Authors: Elaine Zhu, Avijit Ghosh, and Shayne Longpre
Cross-posted by the MIT AI Risk Initiative with permission because we contributed to FLARE-AI and support its development. See the original post here.
Today, we are releasing FLARE-AI, an open-source system that lets anyone report a flaw or incident for any general-purpose AI system, and route a single report to everyone who needs to see it. This aims to solve one of the major problems in AI flaw reporting: flaws that affect everyone are reported to only one company. At this demo stage, reports are only delivered to a few organizations that have agreed to receive reports from us, but we are working closely with them to bring routing fully online. Our paper, FLARE-AI: Flaw Reporting for AI, was developed with 49 experts across 32 organizations, and is being presented at ICML 2026.

For the past two years, our community has methodically built up the theoretical and practical foundations for AI flaw reporting. We first argued that good-faith AI security research warranted legal protections, and that coordinated flaw disclosure for AI should extend beyond just security vulnerabilities to include safety issues. We then tested those ideas in the real world with hundreds of red-teamers at DEF CON. We combined these lessons to define the infrastructure and best practices for robust third-party flaw disclosure. At each stage, we built consensus between those who report flaws and those who receive them through workshops and extensive consultations. FLARE-AI is the result of that consensus: we have built a working demo that lays the groundwork to massively accelerate AI flaw and incident reporting.

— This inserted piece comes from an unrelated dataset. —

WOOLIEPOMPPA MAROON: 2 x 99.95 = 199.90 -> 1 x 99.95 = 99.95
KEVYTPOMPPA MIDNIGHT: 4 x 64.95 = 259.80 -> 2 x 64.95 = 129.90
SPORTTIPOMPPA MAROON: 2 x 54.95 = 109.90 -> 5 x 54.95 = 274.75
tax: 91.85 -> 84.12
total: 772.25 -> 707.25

Independent researchers are the bedrock of AI safety and accountability. They identify failures that internal teams miss, like jailbreaks, biased outputs, and privacy leaks. But finding a flaw is only half the battle. To get it fixed, a researcher has to report it to the right people and convey the right information so it can be addressed. Today, each stage of this flaw and incident reporting process is broken.
After surveying the AI flaw reporting ecosystem and lifecycle, we built the infrastructure needed to reduce friction and break down silos. A demo is available at ai-reports.org. Our contributions include:
Hundreds of millions of people interact with general-purpose AI systems like ChatGPT and Gemini every day, yet it is often frustratingly difficult and unclear what a user should do if something goes wrong. We identified three major problems when studying existing options:
After surveying 12 reporting systems and talking to stakeholders across the ecosystem, we identified five recurring challenges: limited discoverability and transparency, unclear scope and incompatible taxonomies, inconsistent information collection that misses triage-critical details, lack of interoperability and coordination, and no guidance for strict-liability cases (like child sexual abuse material). These challenges guided the design of FLARE-AI.

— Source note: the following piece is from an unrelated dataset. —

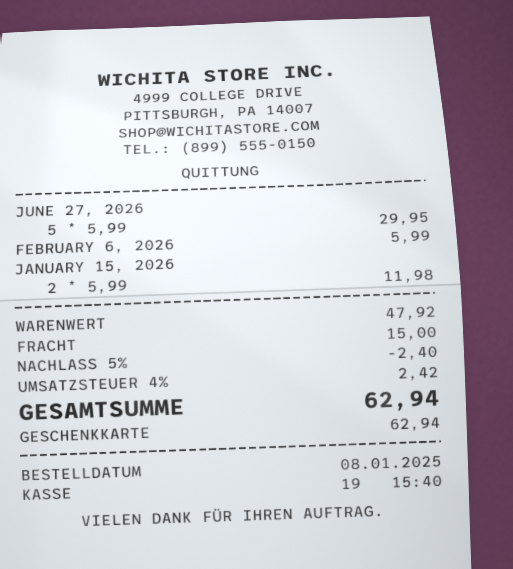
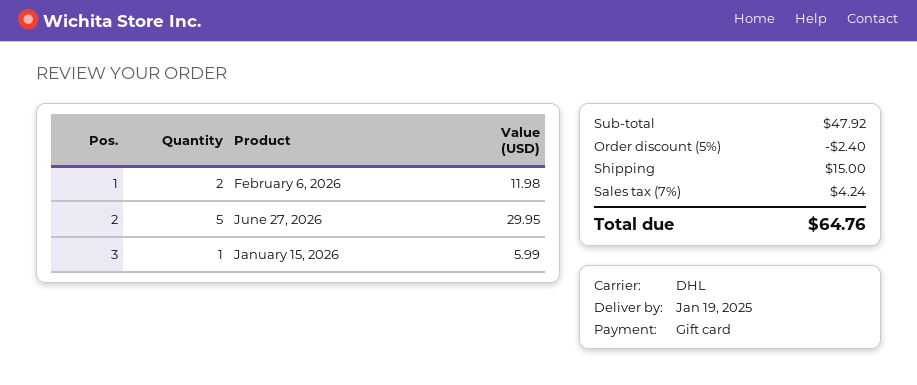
FEBRUARY 6, 2026: 1 for 5.99 -> 2 for 11.98
JANUARY 15, 2026: 2 for 11.98 -> 1 for 5.99
tax: 4% = 2.42 -> 7% = 4.24
total: 62.94 -> 64.76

Broad intake, structured triage. Instead of requiring reporters to classify their issue as a “vulnerability” or “incident,” FLARE-AI accepts all flaws, vulnerabilities, and incidents. The first two questions automatically route the report to the right workflow based on the issue.

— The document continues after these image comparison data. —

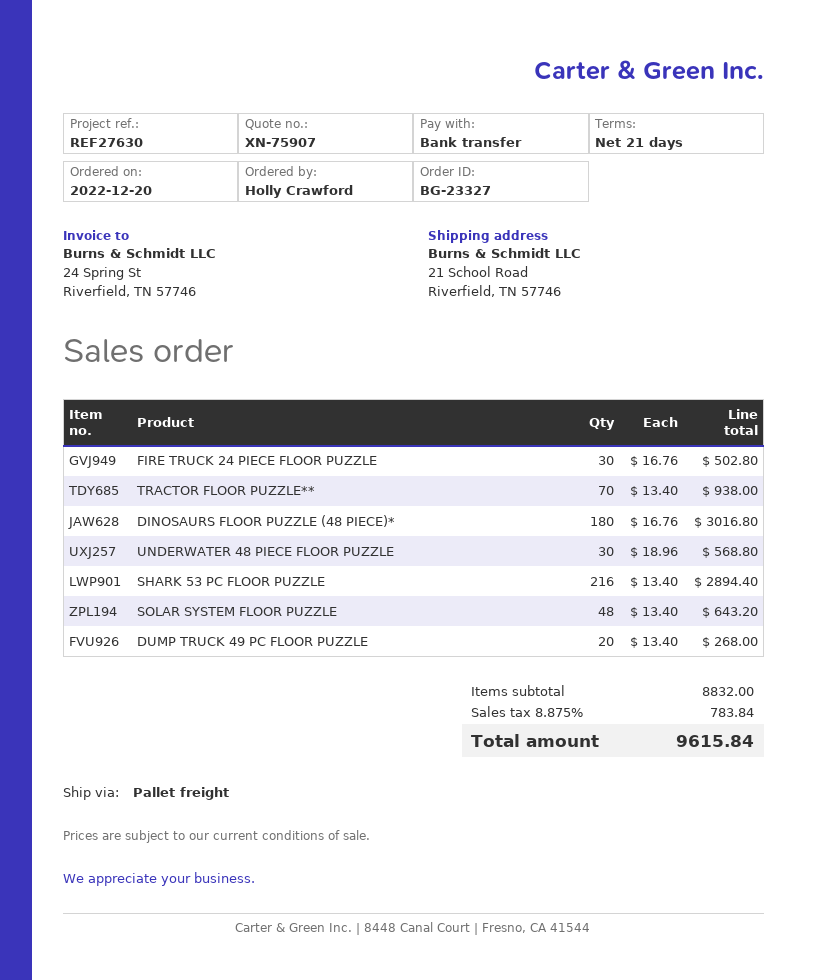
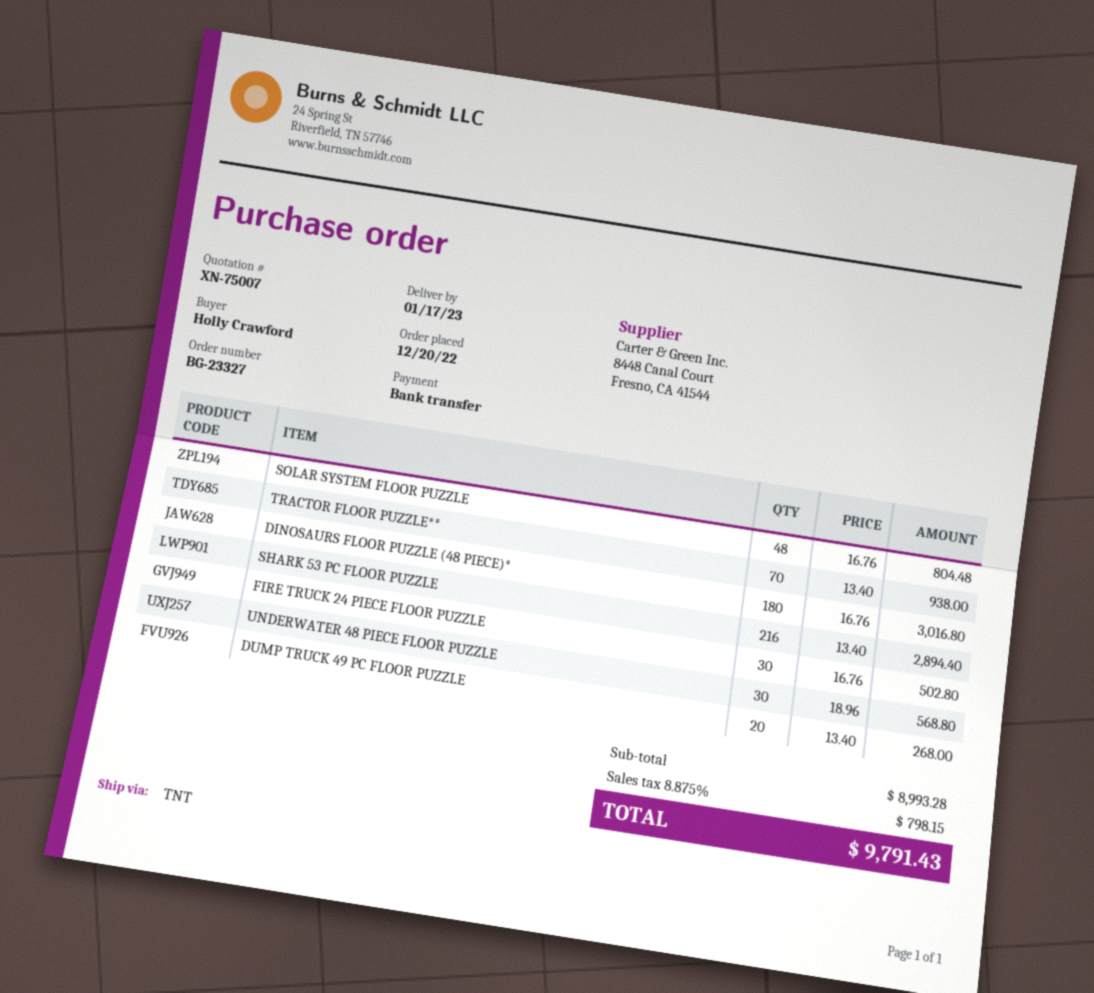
quote number: XN-75907 -> XN-75007
shipping method: pallet freight -> TNT
SOLAR SYSTEM FLOOR PUZZLE: 48 x 13.40 = 643.20 -> 48 x 16.76 = 804.48
subtotal: 8832.00 -> 8993.28
tax: 8.875% = 783.84 -> 8.875% = 798.15
total: 9615.84 -> 9791.43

Light for reporters, rich for recipients. We address the trade-off between simplicity and detail using conditional logic and progressive disclosure. Reporters need to answer a small, required core set of six fields, with an optional path of up to 30 fields. Questions are only shown if they are relevant.
One submission, many recipients. With one submission, a reporter can prepare a report that can be sent to multiple developers, coordination and security bodies like CERT and CISA, and incident databases like AIID and AVID, where every report is produced as a machine-readable JSON-LD. We automatically provide routing to some organizations that have agreed to receive reports directly from us.

Specialized handling for the toughest cases. For strict-liability content, FLARE-AI asks about CSAM in the first step and directs reporters to appropriate authorities instead of accepting the material. This is a critical gap in many current systems.
FLARE-AI was developed through iterative consultation with the stakeholders who report and receive these flaws: model developers including Anthropic and Google, security coordination bodies like MITRE and CERT, infrastructure providers like Hugging Face, and incident databases like the AI Incident Database. Security researchers pushed us toward a simpler experience, child safety experts championed stronger safeguards, and ecosystem coordinators emphasized interoperability. FLARE-AI embodies all of these priorities.
Our website where you can try the reporting workflow is now up and running as a demo, and we are working closely with developers, coordinators, and incident databases to enable end-to-end routing, so that incoming reports can be monitored and delivered to the people who can act on them. It's open source, it’s live at ai-reports.org, and it’s ready for your first test report.